Start of Block

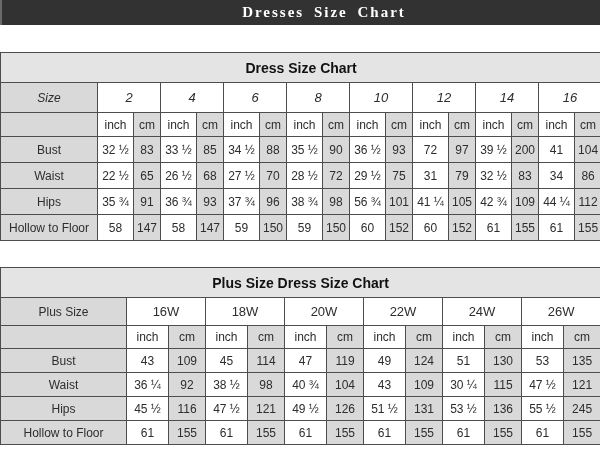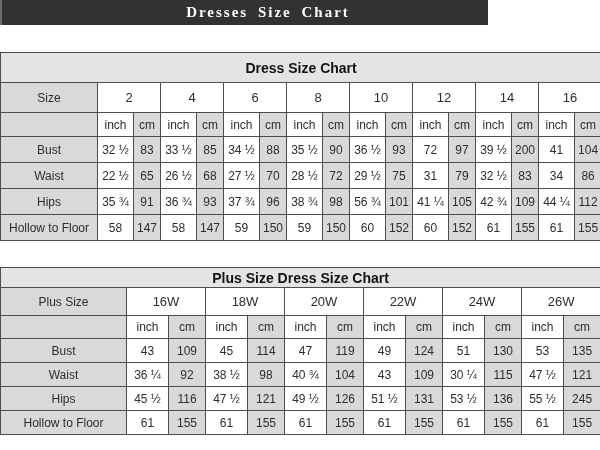--- a/index.html
+++ b/index.html
@@ -11,7 +11,7 @@
     overflow: hidden;
   }
   .top-bar {
-    width: 488px; height: 25px;
+    width: 600px; height: 25px;
     background: #323232;
     display: flex; align-items: center; justify-content: center;
     border-left: 2px solid #6a6a6a;

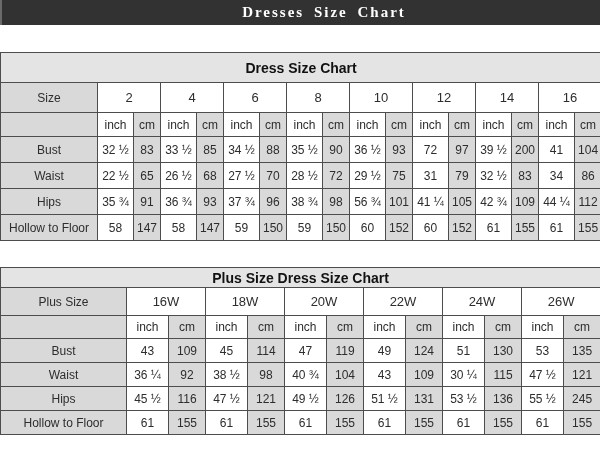--- a/index.html
+++ b/index.html
@@ -55,7 +55,7 @@
 
   .t1 { margin-top: 27px; }
   .t1 td.title-cell { height: 30px; }
-  .t1 tr.size-row td { height: 30px; }
+  .t1 tr.size-row td { height: 30px; font-style: italic; }
   .t1 tr.unit-row td { height: 24px; }
   .t1 tr.data-row td { height: 26px; }
 

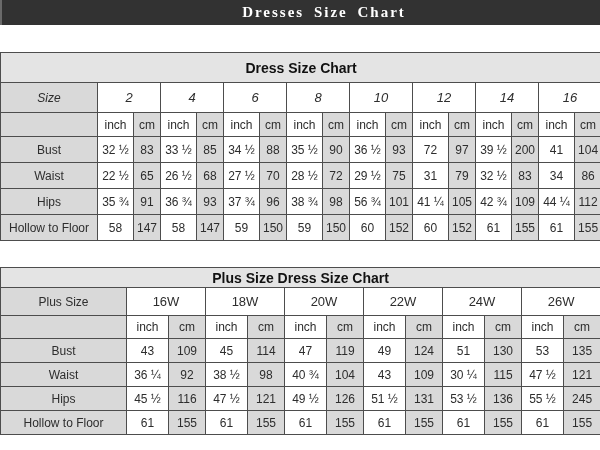--- a/index.html
+++ b/index.html
@@ -60,7 +60,7 @@
   .t1 tr.data-row td { height: 26px; }
 
   .t2 { margin-top: 26px; }
-  .t2 td.title-cell { height: 20px; }
+  .t2 td.title-cell { height: 30px; }
   .t2 tr.size-row td { height: 28px; }
   .t2 tr.unit-row td { height: 23px; }
   .t2 tr.data-row td { height: 24px; }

End of Block

*Exercise goal*
Exclude all images and return the listing word for word.

*Solution to this exercise*
--- a/index.html
+++ b/index.html
@@ -11,7 +11,7 @@
     overflow: hidden;
   }
   .top-bar {
-    width: 488px; height: 25px;
+    width: 600px; height: 25px;
     background: #323232;
     display: flex; align-items: center; justify-content: center;
     border-left: 2px solid #6a6a6a;

--- a/index.html
+++ b/index.html
@@ -55,7 +55,7 @@
 
   .t1 { margin-top: 27px; }
   .t1 td.title-cell { height: 30px; }
-  .t1 tr.size-row td { height: 30px; }
+  .t1 tr.size-row td { height: 30px; font-style: italic; }
   .t1 tr.unit-row td { height: 24px; }
   .t1 tr.data-row td { height: 26px; }
 

--- a/index.html
+++ b/index.html
@@ -60,7 +60,7 @@
   .t1 tr.data-row td { height: 26px; }
 
   .t2 { margin-top: 26px; }
-  .t2 td.title-cell { height: 20px; }
+  .t2 td.title-cell { height: 30px; }
   .t2 tr.size-row td { height: 28px; }
   .t2 tr.unit-row td { height: 23px; }
   .t2 tr.data-row td { height: 24px; }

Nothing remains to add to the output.